* PROBLEM DETAILS
Pick out each line of the records in which the word "border" appears.

* MATERIAL SUPPLIED
☆ ☆ ☆ ☆

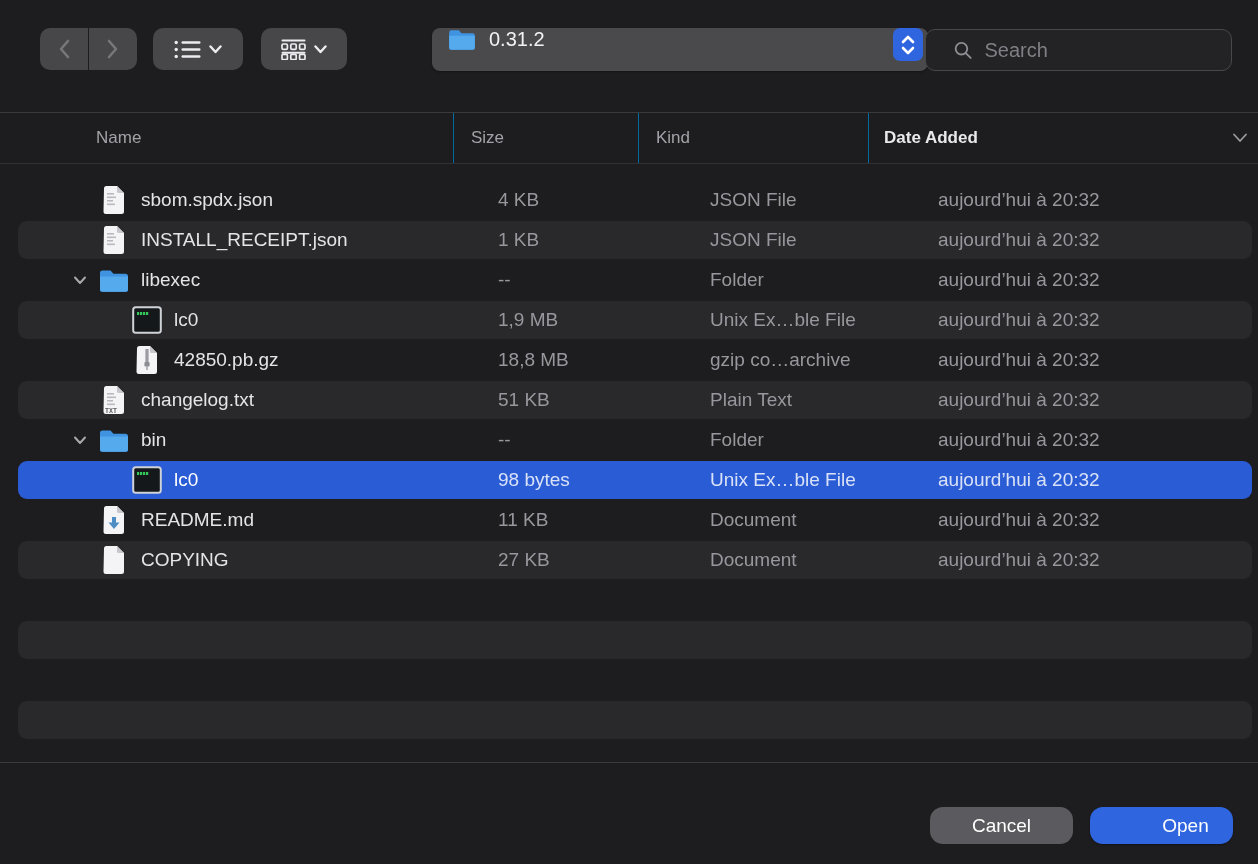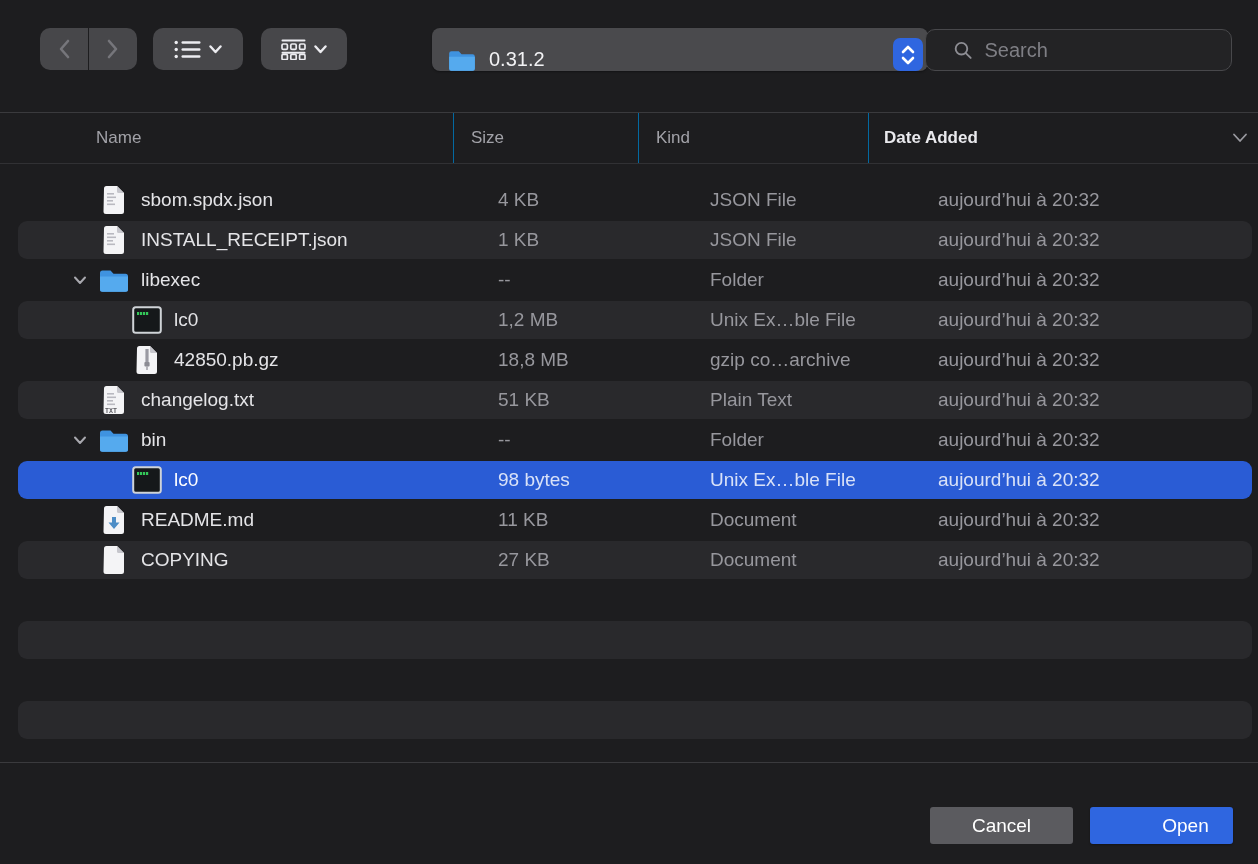--- a/index.html
+++ b/index.html
@@ -18,21 +18,21 @@
     border:none; display:flex; align-items:center; justify-content:center;
     cursor:default; gap:8px;
   }
   .btn-back   { left:40px;  width:48px; border-radius:10px 0 0 10px; }
   .btn-fwd    { left:89px;  width:48px; border-radius:0 10px 10px 0; }
   .btn-list   { left:153px; width:90px; border-radius:10px; }
   .btn-grid   { left:261px; width:86px; border-radius:10px; }
 
   .popup {
     position:absolute; top:28px; left:432px; width:496px; height:43px;
-    background:#4a4a4d; border-radius:8px; display:flex; align-items:flex-end;
+    background:#4a4a4d; border-radius:8px; display:flex; align-items:flex-start;
     padding:0 5px 0 16px; box-shadow:0 1px 2px rgba(0,0,0,.35);
   }
   .popup-label { font-size:20px; color:#f2f2f4; margin-left:13px; flex:1; }
   .stepper {
     width:30px; height:33px; border-radius:7px; background:var(--accent_blue);
     display:flex; flex-direction:column; align-items:center; justify-content:center; gap:2px;
   }
 
   .searchbox {
     position:absolute; top:29px; left:925px; width:307px; height:42px;
@@ -78,21 +78,21 @@
   .fname { color:#e4e4e7; }
   .cell-size { text-align:left; padding-right:10px; color:#97979d; white-space:nowrap; }
   .cell-kind { padding-left:27px; color:#97979d; white-space:nowrap; overflow:hidden; }
   .cell-date { padding-left:25px; color:#97979d; white-space:nowrap; }
   .row.selected .fname { color:#ffffff; }
   .row.selected .cell-size, .row.selected .cell-kind, .row.selected .cell-date { color:rgba(255,255,255,.82); }
 
   
   .footer { position:absolute; left:0; right:0; bottom:0; height:102px; border-top:1px solid #3a3a3d; }
   .btn {
-    position:absolute; top:44px; height:37px; width:143px; border:none; border-radius:3px;
+    position:absolute; top:44px; height:37px; width:143px; border:none; border-radius:13px;
     font-size:19px; color:#ffffff; font-family:inherit; cursor:default;
     display:flex; align-items:center; justify-content:center;
   }
   .btn-cancel { left:930px;  background:var(--cancel_gray); }
   .btn-open   { left:1090px; background:var(--accent_blue); box-shadow:0 1px 2px rgba(0,0,0,.3);padding-left:48px; }
 </style>
 </head>
 <body>
 
 <div class="dialog">
@@ -264,21 +264,21 @@
                 <g fill="#34c759">
                   <rect x="5" y="6" width="2.2" height="3"></rect>
                   <rect x="8" y="6" width="2.2" height="3"></rect>
                   <rect x="11" y="6" width="2.2" height="3"></rect>
                   <rect x="14" y="6" width="2.2" height="3"></rect>
                 </g>
               </svg>
             </span>
           <span class="fname">lc0</span>
         </div>
-        <div class="cell-size">1,2 MB</div>
+        <div class="cell-size">1,9 MB</div>
         <div class="cell-kind">Unix Ex…ble File</div>
         <div class="cell-date">aujourd’hui à 20:32</div>
       </div>
     </div>
       <div class="row depth1">
       <div class="stripe"></div>
       <div class="row-grid">
         <div class="cell-name">
           <span class="lead"></span>
           <span class="ficon">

☆ ☆ ☆ ☆

* EXERCISE ANSWER
     border:none; display:flex; align-items:center; justify-content:center;
   .btn-back   { left:40px;  width:48px; border-radius:10px 0 0 10px; }
   .btn-fwd    { left:89px;  width:48px; border-radius:0 10px 10px 0; }
   .btn-list   { left:153px; width:90px; border-radius:10px; }
   .btn-grid   { left:261px; width:86px; border-radius:10px; }
-    background:#4a4a4d; border-radius:8px; display:flex; align-items:flex-end;
+    background:#4a4a4d; border-radius:8px; display:flex; align-items:flex-start;
     width:30px; height:33px; border-radius:7px; background:var(--accent_blue);
   .footer { position:absolute; left:0; right:0; bottom:0; height:102px; border-top:1px solid #3a3a3d; }
-    position:absolute; top:44px; height:37px; width:143px; border:none; border-radius:3px;
+    position:absolute; top:44px; height:37px; width:143px; border:none; border-radius:13px;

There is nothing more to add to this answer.